Using the data that follows, output only the lines from the line with "margin-top: 43px ->" up to and including the line with "font-size: 15px ->", exactly, leaving pictures aside.

_INFORMATION PROVIDED_
■ ■ ■ ■ ■ ■ ■
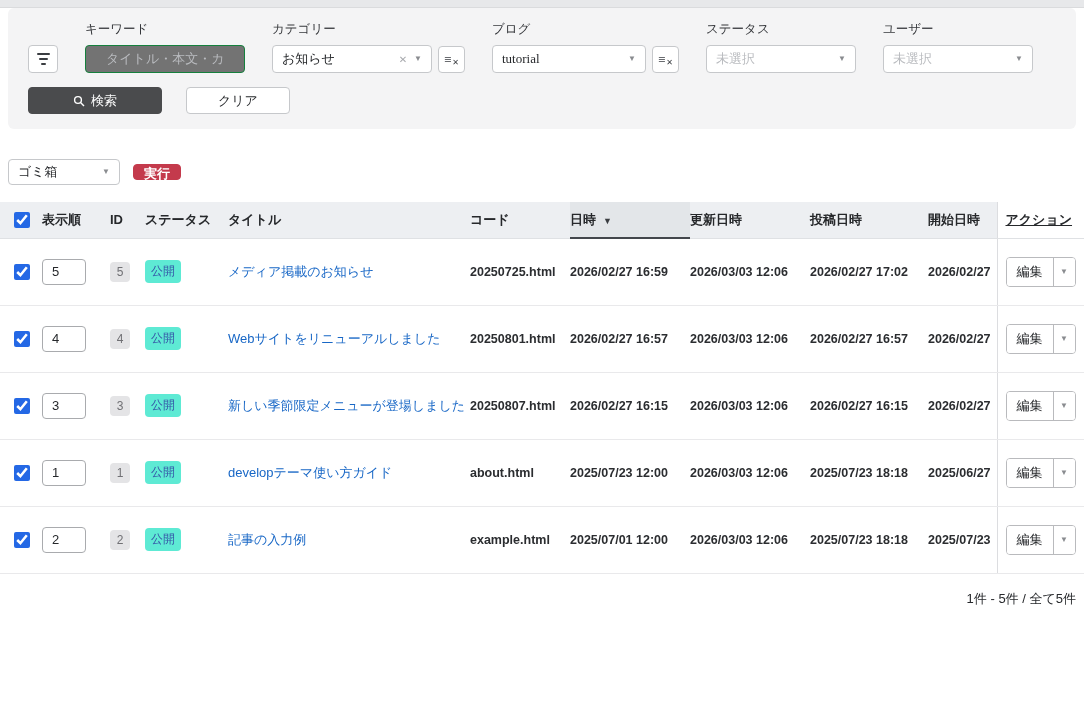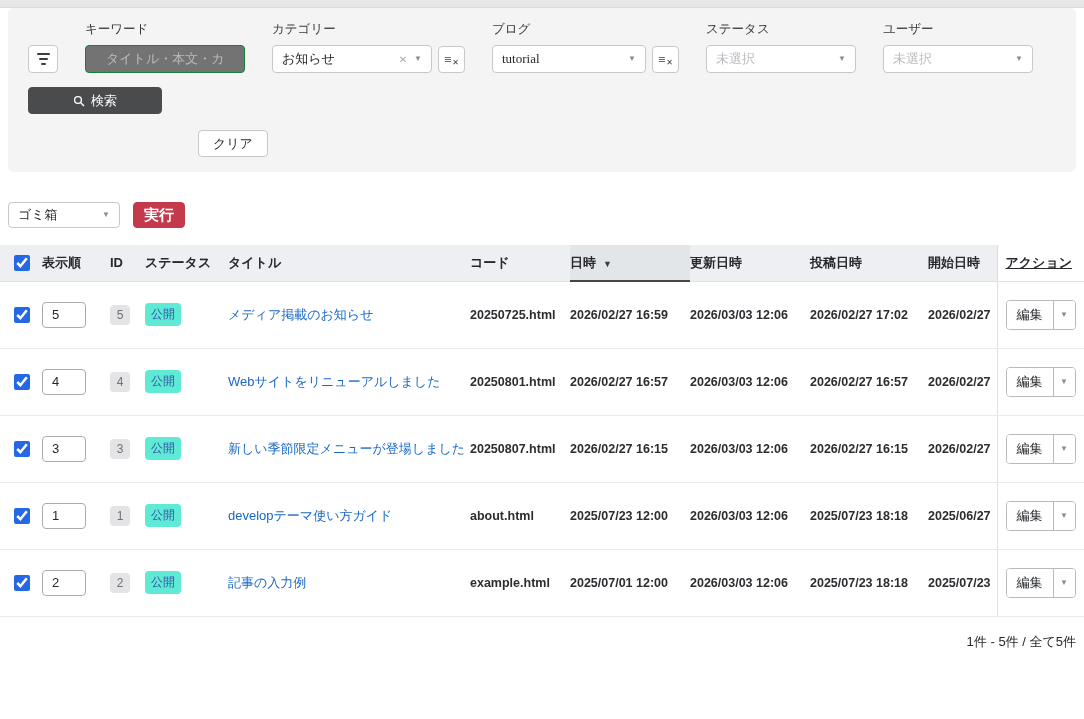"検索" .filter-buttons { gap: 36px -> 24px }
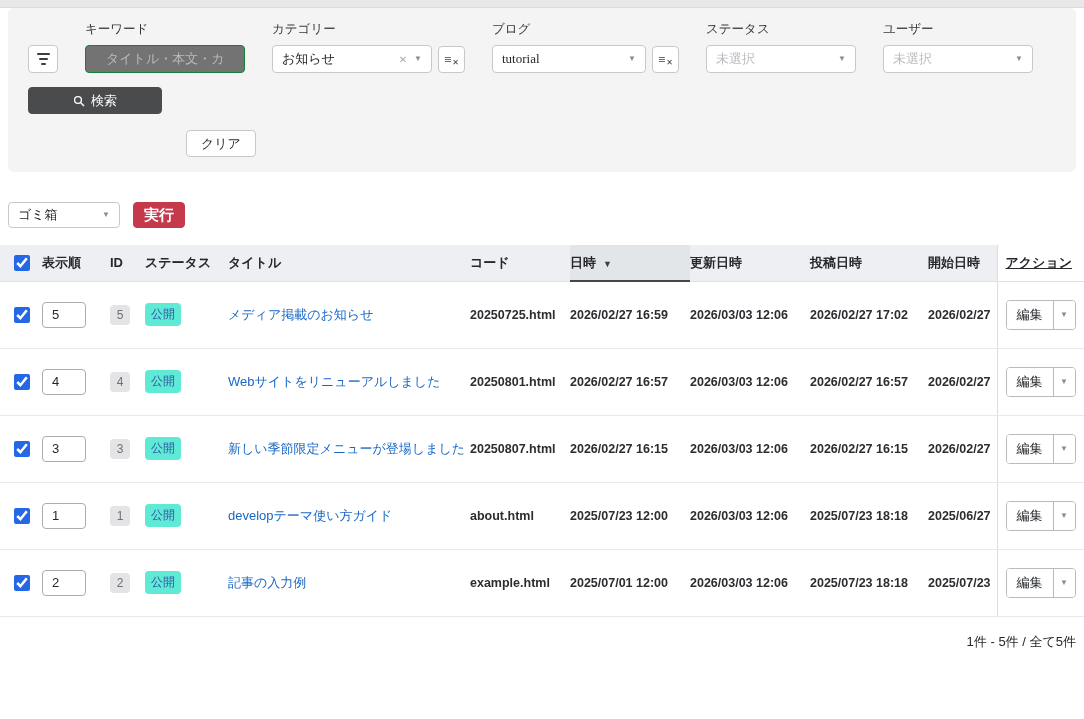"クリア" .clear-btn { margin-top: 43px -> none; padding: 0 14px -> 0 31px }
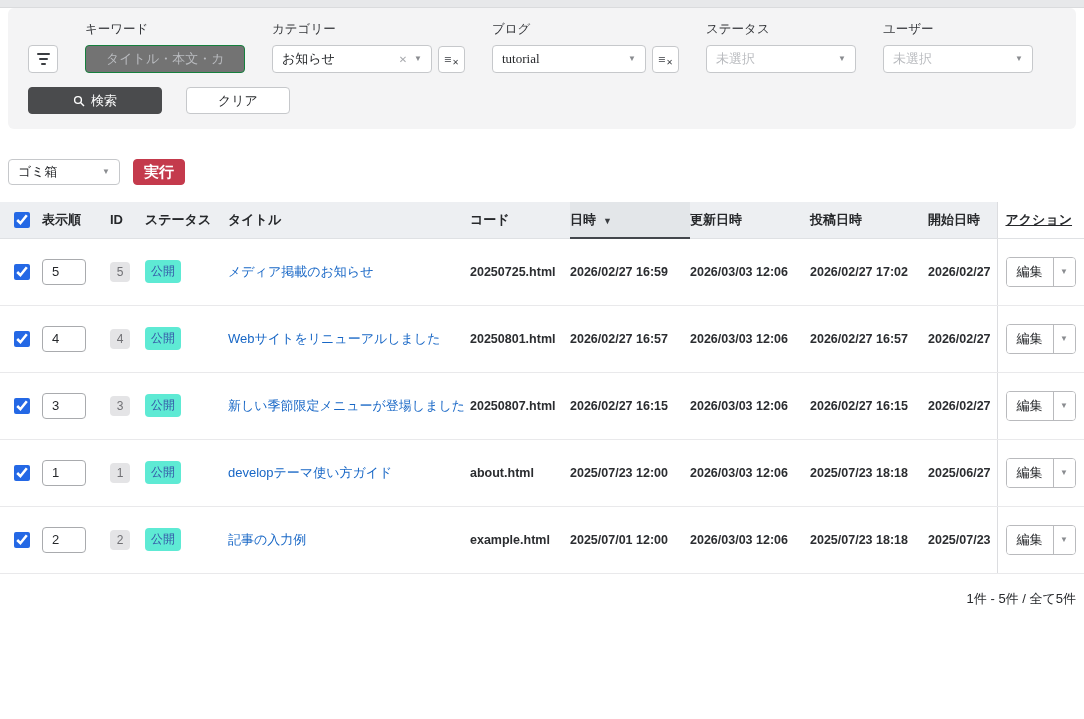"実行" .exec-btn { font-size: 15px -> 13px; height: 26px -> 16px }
■ ■ ■ ■ ■ ■ ■
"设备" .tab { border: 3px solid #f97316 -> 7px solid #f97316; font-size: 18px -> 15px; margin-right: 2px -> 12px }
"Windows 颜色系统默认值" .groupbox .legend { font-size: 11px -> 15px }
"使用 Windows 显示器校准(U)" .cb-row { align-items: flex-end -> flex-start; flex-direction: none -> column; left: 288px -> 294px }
■ ■ ■ ■ ■ ■ ■
_OUTPUT OF THE TASK_
"クリア" .clear-btn { margin-top: 43px -> none; padding: 0 14px -> 0 31px }
"実行" .exec-btn { font-size: 15px -> 13px; height: 26px -> 16px }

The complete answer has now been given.